Growing up, I spent my summers at URJ OSRUI, the Reform Jewish summer camp in Oconomowoc, WI. Of all the incredible things that I learned — Hebrew, playing the guitar, Jewish history, prayer, and more — the specific piece that I needed to understand this week’s Torah portion came from watching my counselors light campfires for roasting smores.
This first portion in the Book of Leviticus, Parashat Vayikra, is filled with technical details of Temple sacrifice. “Speak to the Israelite people, and say to them: When any of you presents an offering of cattle to the Eternal…” (Lev 1:2). Hidden right near the beginning of the quite lengthy sacrificial instructions for which Leviticus is well-known is this curious verse:
“The sons of Aaron the priest shall put fire on the altar and lay out wood upon the fire.” (Lev 1:7)
While these days I may not be known among my friends and colleagues as a great outdoorsman, I do remember seeing those campfires at OSRUI well enough to wonder if the Torah might have gotten things a bit backwards here.
How does one put fire on the altar before the wood? Don’t you need to get things set for the fire to catch? Certainly, one might add extra wood to an already burning fire, but is that the situation here? And if that were the case, then how or why would Aaron’s sons add more fire to it?
Rashi, the 11th-century French commentator and ever-faithful transmitter of Rabbinic lore, points us toward a captivating adage from the Talmud:
“Although the fire descended from heaven, it is nevertheless a mitzvah (commandment) to bring [some fire] by a person.” (Babylonian Talmud, Yoma 21b)
Midrash teaches that the fire on the altar was not like other fires in the world. A Divine gift from God, it possessed many unique properties, but for now, we’ll focus on just two. First, this fire made no smoke of its own and from the days of Moses all the way until the reign of the evil King Manasseh (see II Kings 21) it never went out. This miraculous smokeless and unextinguishable fire is what Aaron’s sons found when they came to the altar to offer their sacrifices. According to the midrash, when they added in their bit of human-made flame, the miraculous fire was changed and began emitting smoke, allowing the people assembled around the Temple to see that the burnt offerings were ascending out of the altar.
The sacrifices of Leviticus are defined in our tradition not only as worship, but also, more centrally, as avodah, ”service.” Complicated, often bloody, and requiring many steps, they were our people’s first efforts at creating meaningful connection between humanity and God. Not everyone, after all, can be a prophet and only Moses got to talk to God face-to-face. Sacrifice, as service, gives everyone something to do. As moderns we have fully embraced the transition from Temple service to “the service of the heart” (Ta’anit 2a) and just as our ancestors contended with the curious procedure of adding fire to the already burning altar, so must we.
Prayer can be so hard. Reading the words of the siddur may be easy, but turning those words into actual prayer can seem like an insurmountable effort. All too often, when we try to light “the candle of the Eternal, the human soul” (Proverbs 20:27) within us, it feels like we are trying to light a match outside on a windy day. It can be defeating and upsetting. But imagine if, just like the sons of Aaron facing the altar those thousands of years ago, we didn’t have to work quite so hard.
What if we envisioned that the altars on which we offer our prayers — whether in our synagogues, homes, offices, or cars — were already burning?

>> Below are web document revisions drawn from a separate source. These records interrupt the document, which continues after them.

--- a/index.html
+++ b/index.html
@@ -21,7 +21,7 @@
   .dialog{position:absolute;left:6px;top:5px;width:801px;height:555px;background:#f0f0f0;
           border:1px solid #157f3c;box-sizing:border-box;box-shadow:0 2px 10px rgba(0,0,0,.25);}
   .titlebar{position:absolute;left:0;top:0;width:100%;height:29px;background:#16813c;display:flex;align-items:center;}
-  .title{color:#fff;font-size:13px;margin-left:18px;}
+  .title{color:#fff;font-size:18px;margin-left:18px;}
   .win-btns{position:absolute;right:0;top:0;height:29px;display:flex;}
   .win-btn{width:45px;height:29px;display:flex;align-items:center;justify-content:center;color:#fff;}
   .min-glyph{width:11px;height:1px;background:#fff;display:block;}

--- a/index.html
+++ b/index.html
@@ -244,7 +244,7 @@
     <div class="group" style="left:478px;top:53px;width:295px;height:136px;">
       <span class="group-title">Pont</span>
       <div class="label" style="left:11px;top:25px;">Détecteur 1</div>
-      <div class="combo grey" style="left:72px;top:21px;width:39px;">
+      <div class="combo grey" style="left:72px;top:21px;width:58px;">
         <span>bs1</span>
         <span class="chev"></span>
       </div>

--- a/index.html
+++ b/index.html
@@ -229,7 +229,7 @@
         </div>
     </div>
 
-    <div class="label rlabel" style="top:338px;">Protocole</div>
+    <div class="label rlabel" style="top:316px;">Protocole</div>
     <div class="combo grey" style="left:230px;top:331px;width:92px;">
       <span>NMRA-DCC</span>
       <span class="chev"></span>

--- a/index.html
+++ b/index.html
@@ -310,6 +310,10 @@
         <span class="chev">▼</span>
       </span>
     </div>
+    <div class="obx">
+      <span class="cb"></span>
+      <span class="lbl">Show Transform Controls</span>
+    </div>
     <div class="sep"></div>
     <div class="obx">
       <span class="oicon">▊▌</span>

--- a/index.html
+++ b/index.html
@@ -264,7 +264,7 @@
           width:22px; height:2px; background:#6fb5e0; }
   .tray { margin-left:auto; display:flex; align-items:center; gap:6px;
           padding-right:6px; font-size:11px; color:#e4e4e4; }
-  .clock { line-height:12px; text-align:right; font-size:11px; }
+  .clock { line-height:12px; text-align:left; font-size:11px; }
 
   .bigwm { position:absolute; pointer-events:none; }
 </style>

We wouldn’t need to worry about getting the flames going from scratch. We would only need to find our own tiny bit of flame we could throw in to the already-blazing fire. Following the midrash, that tiny piece of fire from us would change the Divine fire’s very nature. Without the vital human element added to it, God’s fire burns without smoke — without a way for us to see it and its effects.
Prayer doesn’t have to be so hard. We don’t each need to build our own self-contained and self-sustaining campfire on which we can offer up the service of our hearts. We can, like Aaron’s sons, join the unextinguishable flame that has burned since the days of Moses. No matter where we find ourselves in our service to God, we are not working alone.
As we begin a new book of Torah in this year’s cycle, take stock of your internal flame — the gifts of inspiration, spirit, and love that are uniquely your own — and bring that flame to God. Your light is needed. God’s bonfire is only truly aglow when you add your flame.
Cantor David Berger serves as the cantor of KAM Isaiah Israel Congregation in Chicago, IL. Currently pursuing his Ph.D. at the Chicago Theological Seminary, he is honored to be the inaugural Scholar in Residence for the American Conference of Cantors.